The VOICE members and CREW allege otherwise, saying the congressmen paid just $950 a month to "live in a facility that is similar to a small hotel or bed and breakfast, with 12 furnished bedrooms, nine bathrooms and five living rooms. The living accommodations include housekeeping services provided by eight college-age volunteers and a 'house mother' ..."
Located within a short walk of Capitol Hill, the home is located in an area where corporate housing goes for a "minimum of $4,000 per month and efficiency one-bedroom apartments typically go for at least $1,7000 per month."
Other C Street current and former renters named in CREW's complaint were Sens. Sam Brownback, R-Kan.; Tom Coburn, R-Okla.; Jim DeMint, R-S.C.; and John Ensign (R-Nev.), and Reps. Zach Wamp, R-Tenn.; Mike Doyle, D-Pa.; and Heath Shuler, D-N.C. (Last year's revelations of Ensign's extramarital affair with a married top aide — and its messy aftermath — led to a scathing depiction of a group counseling session at the "elite conclave ... whose members are divinely chosen to lead.")
One thing that makes all this particularly interesting is the specter of a highly secretive group known as "The Family" or "The Fellowship," and its connection to the group that formally owns the C Street house.
In an interview with the Michigan Messenger's Brayton last year, Stupak — who reportedly lived in the C Street house for at least seven years — flatly denied even knowing anything about the group that essentially served as his landlord.
"I don't belong to any such group," Stupak told Brayton. "I don't know what you are talking about, [the] Family and all this other stuff."
According to reports, members of the Family are required to take an oath of secrecy.

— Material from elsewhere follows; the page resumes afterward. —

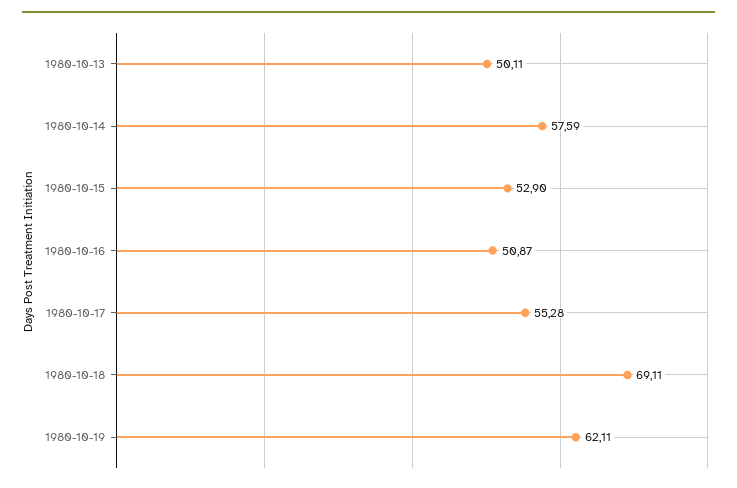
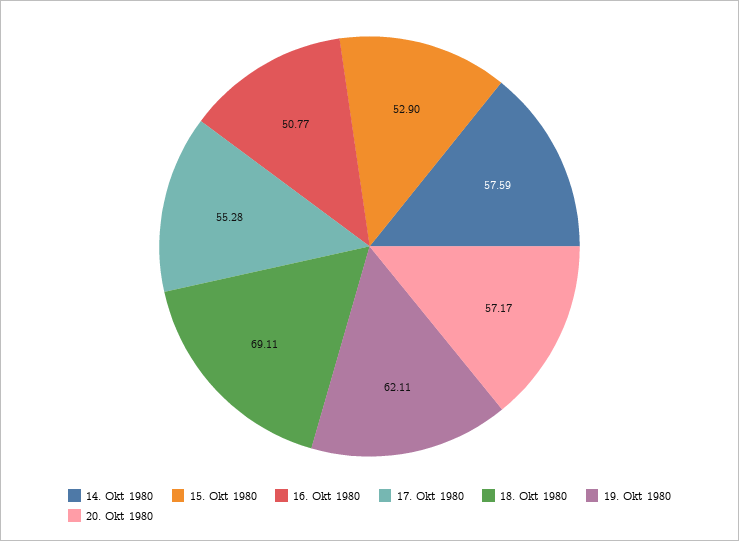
1980-10-13: 50.11 -> none
1980-10-16: 50.87 -> 50.77
20. Okt 1980: none -> 57.17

At least one former member of the Family has said that Stupak was a mentor to younger members of the group.
For CREW, the religious affiliations of those living at the C Street House isn't an issue. "Members of Congress are free to practice whatever religion they want," Melanie Sloan, CREW's executive director, tells News Hits. "But the rules for members of Congress are very clear, and they violated the rules."
Others, though, are concerned about the influence wielded by a highly secretive religious organization that counts powerful politicians among its members. And you don't have to rely on critics to find testaments to the Fellowship's influence.
David Kuo, who ran the White House Office of Faith-Based Initiatives during the administration of George W. Bush has said, "The Fellowship's reach into governments around the world is almost impossible to overstate or even grasp."
Which is why members of VOICE, which is based in Columbus, Ohio, are stepping up and helping to shed a spotlight on this whole issue. As they wrote in their complaint: While it is central to the free exercise of religion that this nation has historically enjoyed that the church be protected from the state, we consider it our responsibility as members of the clergy to, in this particular instance, consider another central premise in the Founders' intent: that the state must also be protected from the church."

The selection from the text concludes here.